Welcome to the forum @iret .

First, you should get a copy of the hardware reference manual, which is available here.

Second, the failure is often in the power connector, where it is soldered to the mainboard of the laptop. If you look at this image of the motherboard, you can see that the power connector is soldered to the board in only a few places. When people plug the connector in too forcefully, or drop the laptop when it is plugged in, this often breaks the connector loose from the board. If this is the case, you can resolder the connector, or replace it, if it is too damaged.

- Alex
 
To troubleshoot any laptop use need at least a voltmeter and some troubleshooting skills. In general, open the case and find the power input and see if the AC adapter voltage (often 19volts, but not always) is getting to the PCB. Look for 3 volts on one pin of the the power switch circuit. If there's no 3 volts then the power switch can't function. If 3 volts is there, does it get pulled to ground when the power button is pushed. If it does, then look for the main power voltage on the coils for each internal voltage supplies. A visual look at the large capacitors looking for bulged cap's or leaking caps can be the next step. Then since most internal PCB sub-power supplies are buck/boost and take the main voltage and reduce it for each voltage necessary for the various sections of the PCB to function correctly. Voltage on these supplies depend upon the main chip set and other component needs. If any power supply has main voltage on it's input and yet has no output then look for a short in that circuit. at this point, Without a schematic or most advanced troubleshooting tools that's about the limit of what you can do. Gook luck.
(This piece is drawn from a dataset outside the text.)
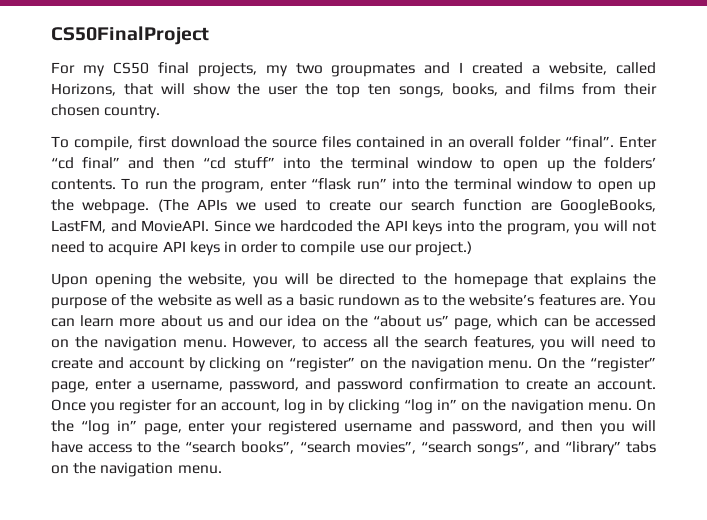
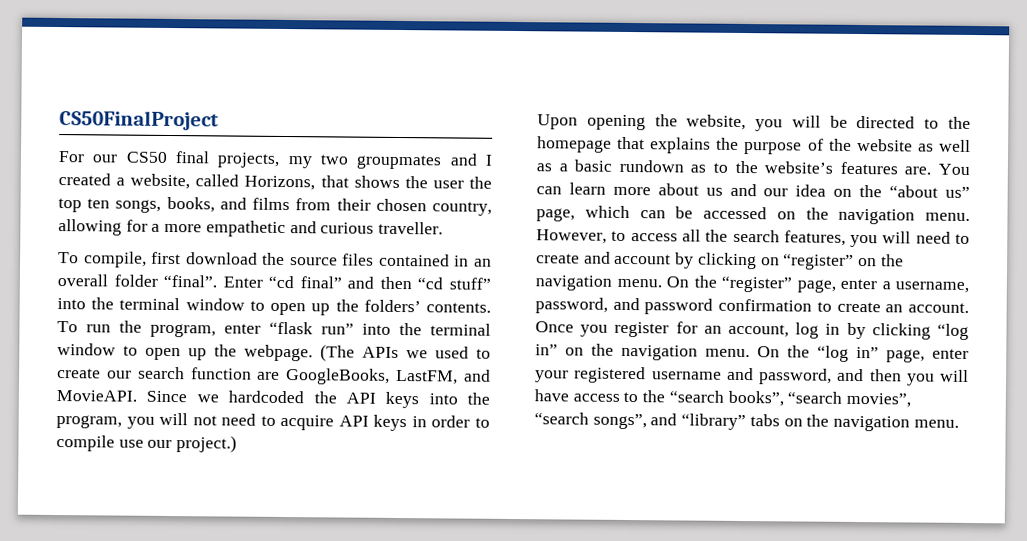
- For my CS50 final projects, my two groupmates and I created a website, called Horizons, that will show the user the top ten songs, books, and films from their chosen country.
+ For our CS50 final projects, my two groupmates and I created a website, called Horizons, that shows the user the top ten songs, books, and films from their chosen country, allowing for a more empathetic and curious traveller.

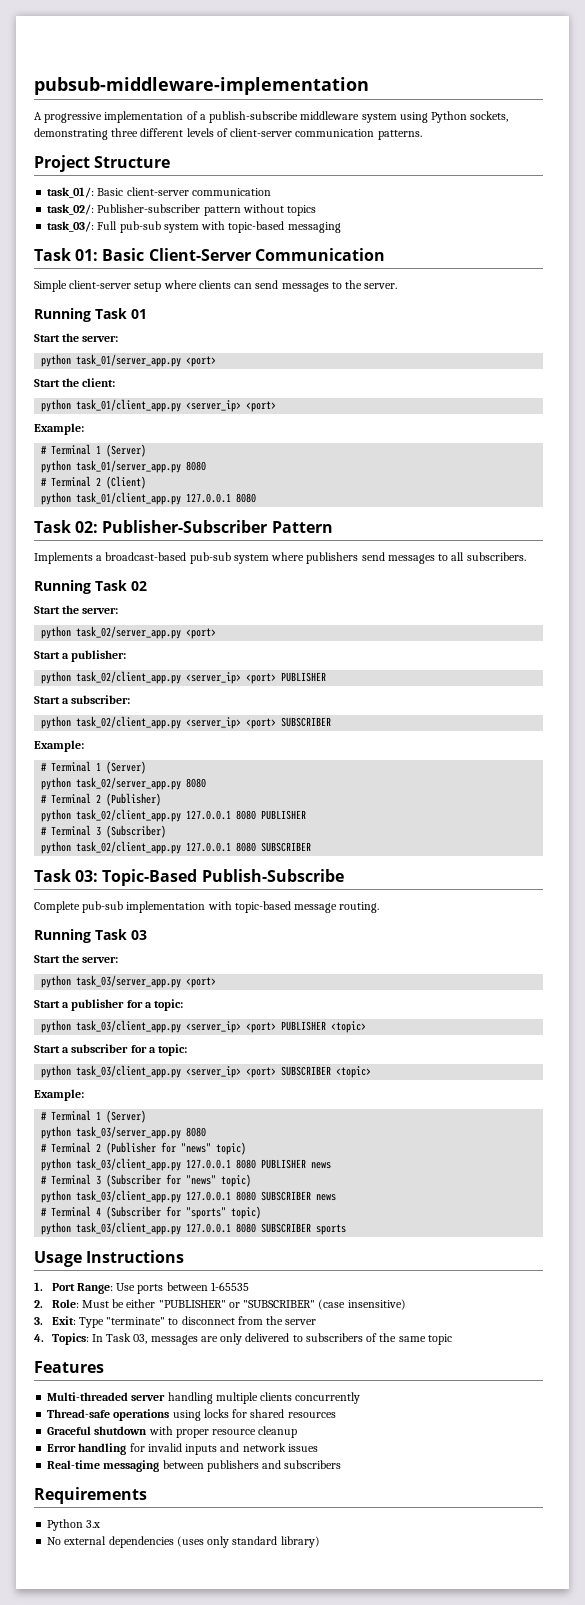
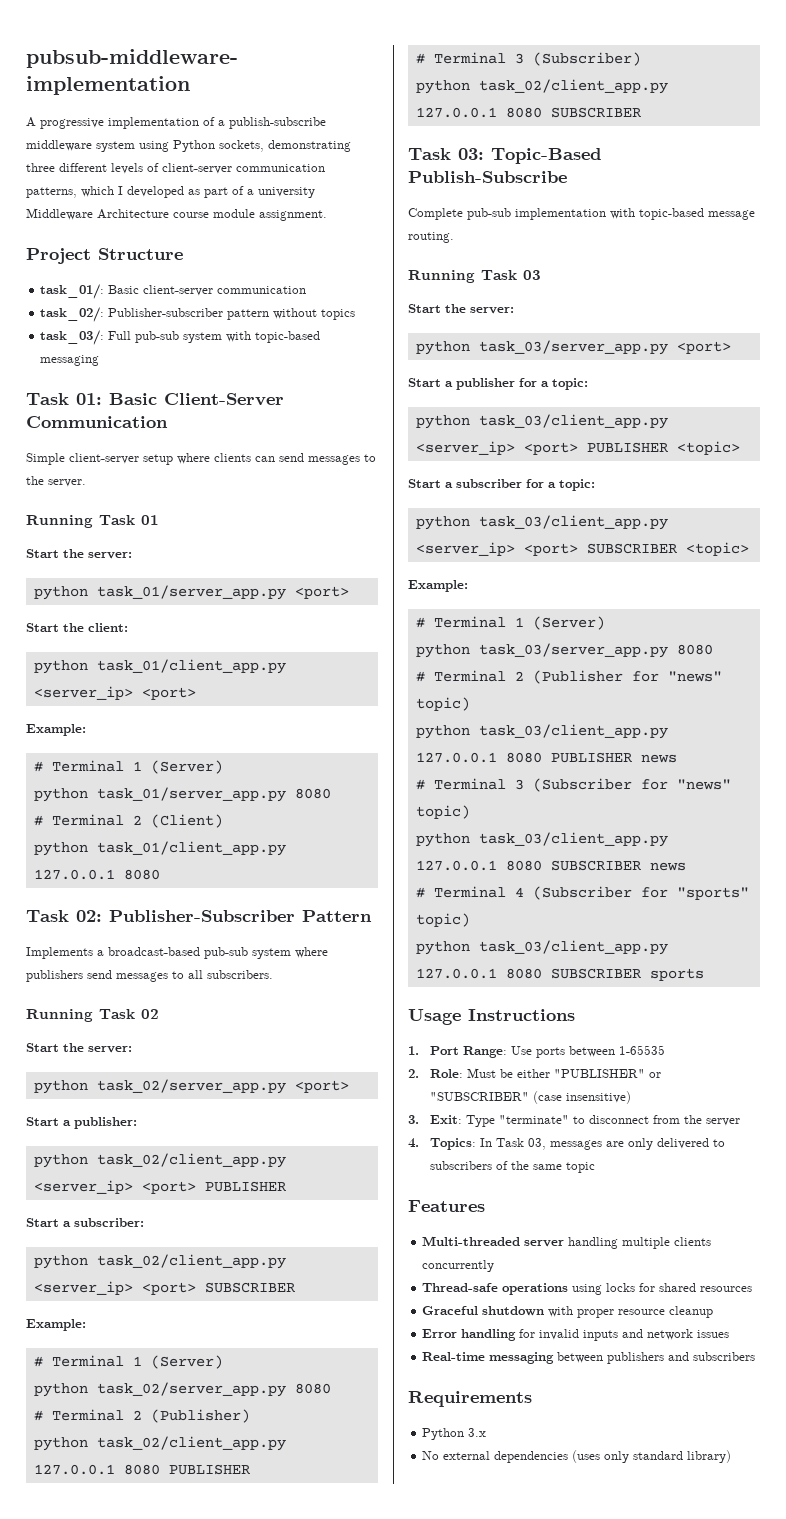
- A progressive implementation of a publish-subscribe middleware system using Python sockets, demonstrating three different levels of client-server communication patterns.
+ A progressive implementation of a publish-subscribe middleware system using Python sockets, demonstrating three different levels of client-server communication patterns, which I developed as part of a university Middleware Architecture course module assignment.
There's several laptop repair people on Youtube with hundreds of videos regarding repairing dead laptops. Watch about 50 or so and get an idea what it takes to fix a dead laptop.
 
Check for suicide CMOS battery. There are many laptop models that won't power on at all with a dead CMOS battery. Unfortunately, many said laptops have said batteries buried away in highly inaccessible locations that often require partial or complete disassembly of the laptop.

I've revived many "dead" laptops that just had a flat CMOS battery.
 
Also worth noting the A3x laptops are very prone to GPU failure, although I'd expect one to at least TRY to boot even if the GPU is dead, not just act 100% dead. It's a possible cause though still.

These don't need a CMOS battery to boot.